Only a number is expected here: the count of lines in this data where "stronie" occurs.

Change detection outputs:

=== Section Start ===

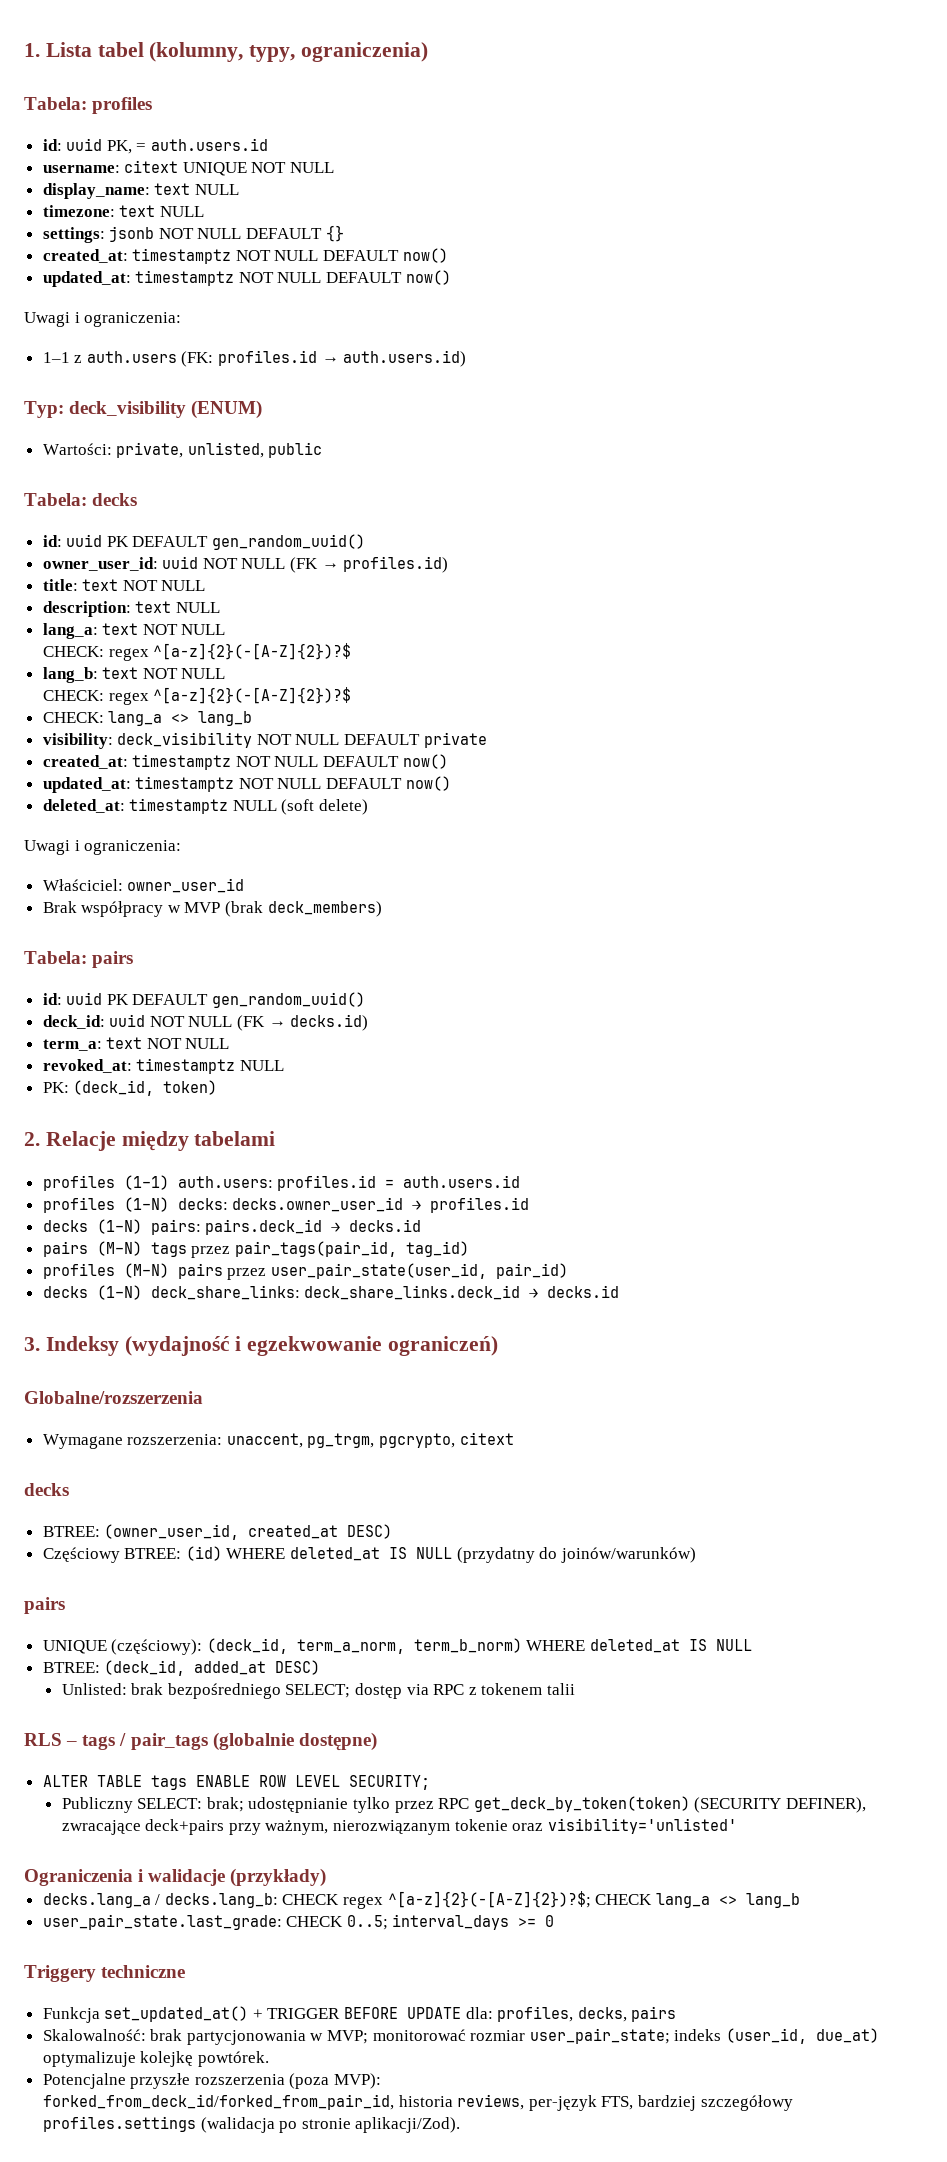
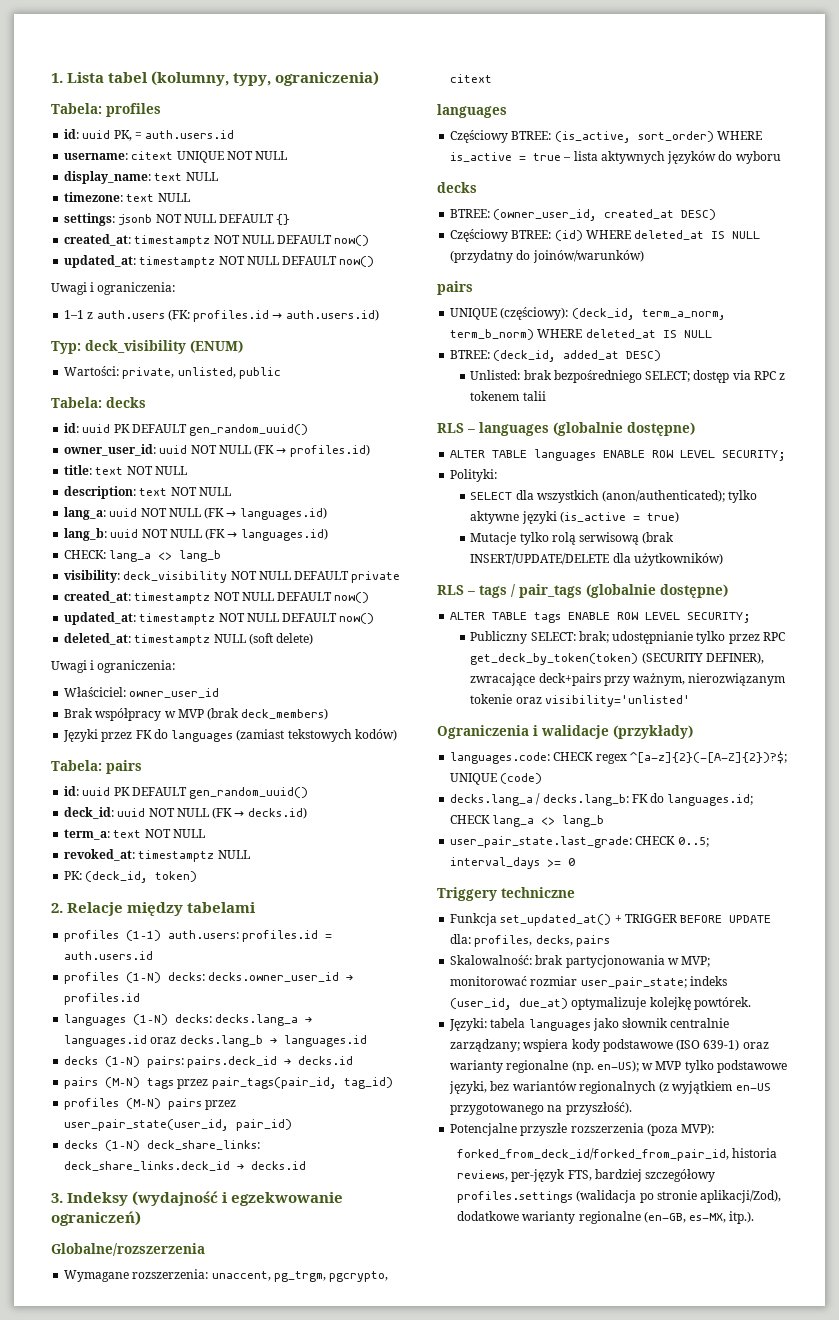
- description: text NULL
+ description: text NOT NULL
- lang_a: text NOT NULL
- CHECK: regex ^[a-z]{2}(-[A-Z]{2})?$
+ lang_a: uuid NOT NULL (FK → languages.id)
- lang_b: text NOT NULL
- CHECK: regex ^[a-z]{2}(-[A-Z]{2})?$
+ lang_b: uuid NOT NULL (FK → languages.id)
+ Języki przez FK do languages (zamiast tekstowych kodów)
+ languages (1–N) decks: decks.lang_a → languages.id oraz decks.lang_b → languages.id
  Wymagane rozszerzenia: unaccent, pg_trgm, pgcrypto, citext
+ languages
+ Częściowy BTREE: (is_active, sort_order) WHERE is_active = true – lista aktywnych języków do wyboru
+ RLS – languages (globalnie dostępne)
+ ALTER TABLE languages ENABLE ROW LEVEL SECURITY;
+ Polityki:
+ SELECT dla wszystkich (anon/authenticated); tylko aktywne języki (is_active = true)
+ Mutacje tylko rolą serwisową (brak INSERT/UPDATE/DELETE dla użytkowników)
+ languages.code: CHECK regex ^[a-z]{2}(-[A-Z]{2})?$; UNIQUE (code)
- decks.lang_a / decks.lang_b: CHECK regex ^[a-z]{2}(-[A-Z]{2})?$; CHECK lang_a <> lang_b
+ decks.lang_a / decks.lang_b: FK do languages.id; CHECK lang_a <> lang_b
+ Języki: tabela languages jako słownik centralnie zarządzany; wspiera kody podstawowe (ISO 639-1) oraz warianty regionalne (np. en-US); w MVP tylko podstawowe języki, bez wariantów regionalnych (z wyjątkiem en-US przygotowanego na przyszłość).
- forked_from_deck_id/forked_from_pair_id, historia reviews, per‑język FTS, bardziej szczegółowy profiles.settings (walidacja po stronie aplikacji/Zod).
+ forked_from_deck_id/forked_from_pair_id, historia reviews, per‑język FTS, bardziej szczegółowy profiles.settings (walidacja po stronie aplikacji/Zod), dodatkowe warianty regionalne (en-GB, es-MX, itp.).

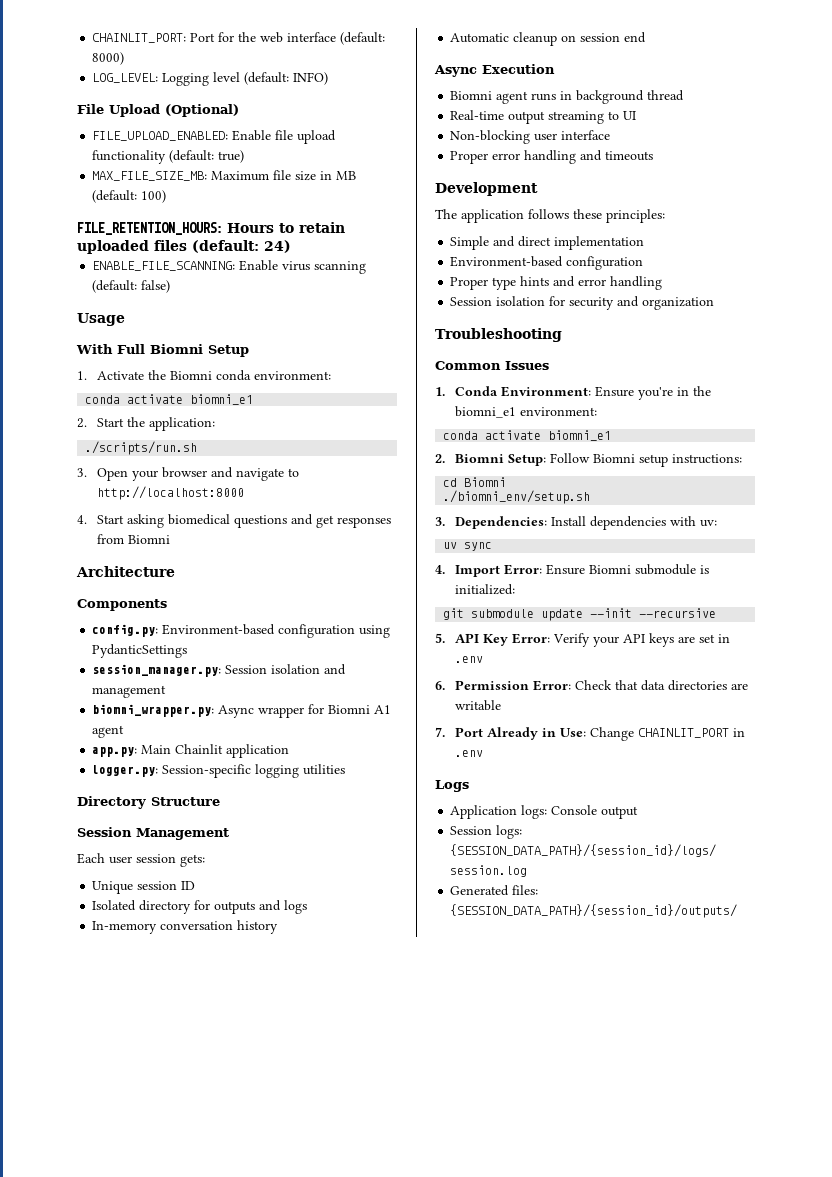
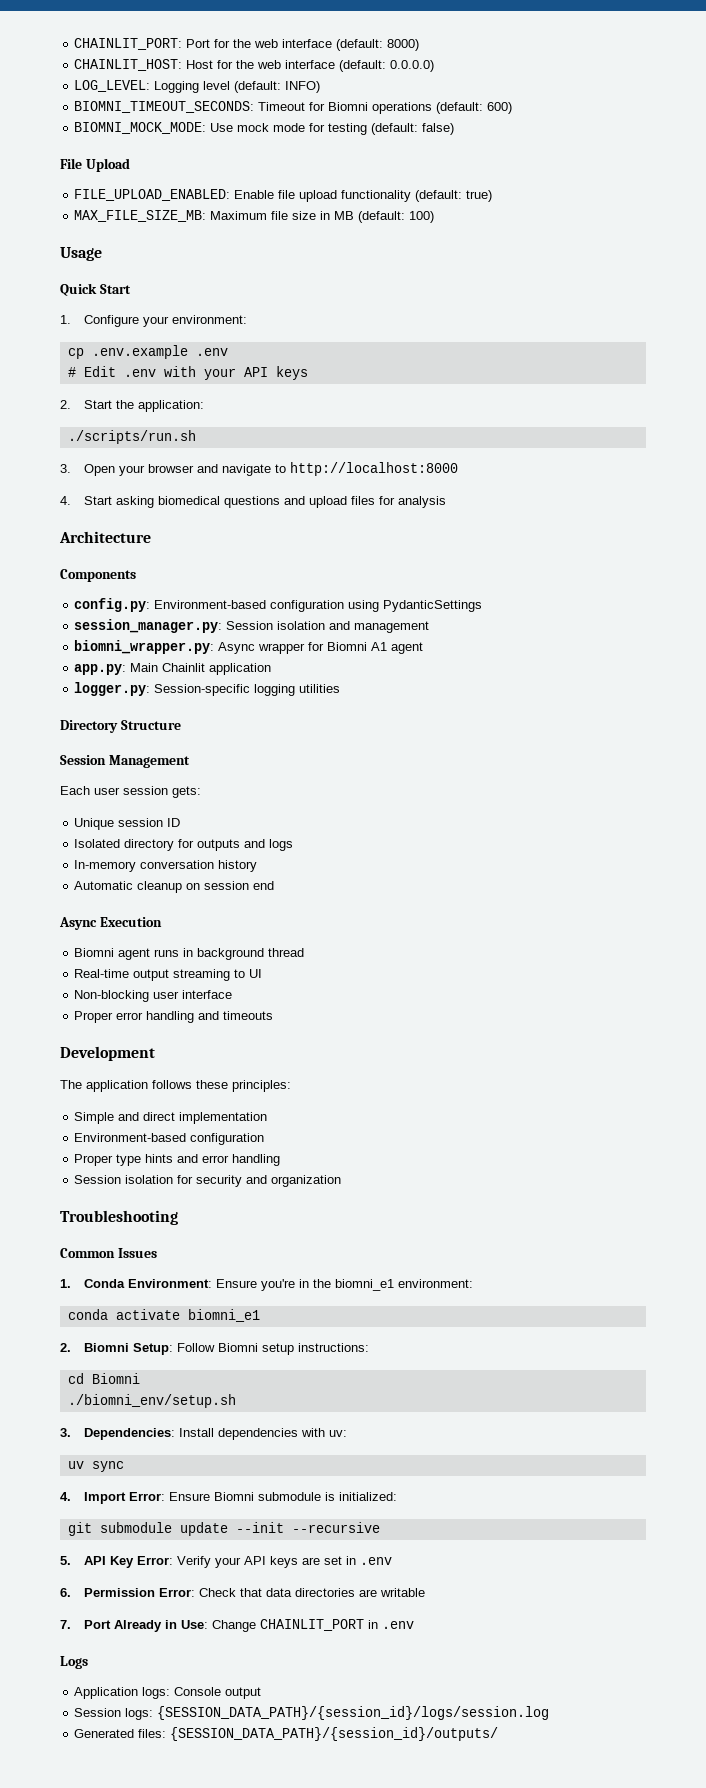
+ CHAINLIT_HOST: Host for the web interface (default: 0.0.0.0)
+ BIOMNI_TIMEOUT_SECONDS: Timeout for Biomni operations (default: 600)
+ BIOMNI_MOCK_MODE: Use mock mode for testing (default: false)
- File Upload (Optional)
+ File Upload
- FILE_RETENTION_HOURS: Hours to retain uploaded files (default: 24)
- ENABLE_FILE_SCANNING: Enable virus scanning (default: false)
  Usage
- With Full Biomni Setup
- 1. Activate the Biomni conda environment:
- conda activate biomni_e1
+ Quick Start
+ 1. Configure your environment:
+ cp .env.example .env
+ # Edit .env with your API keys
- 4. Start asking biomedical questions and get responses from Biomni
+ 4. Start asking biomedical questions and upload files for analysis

=== Section End ===

- ANSWER SECTION -
2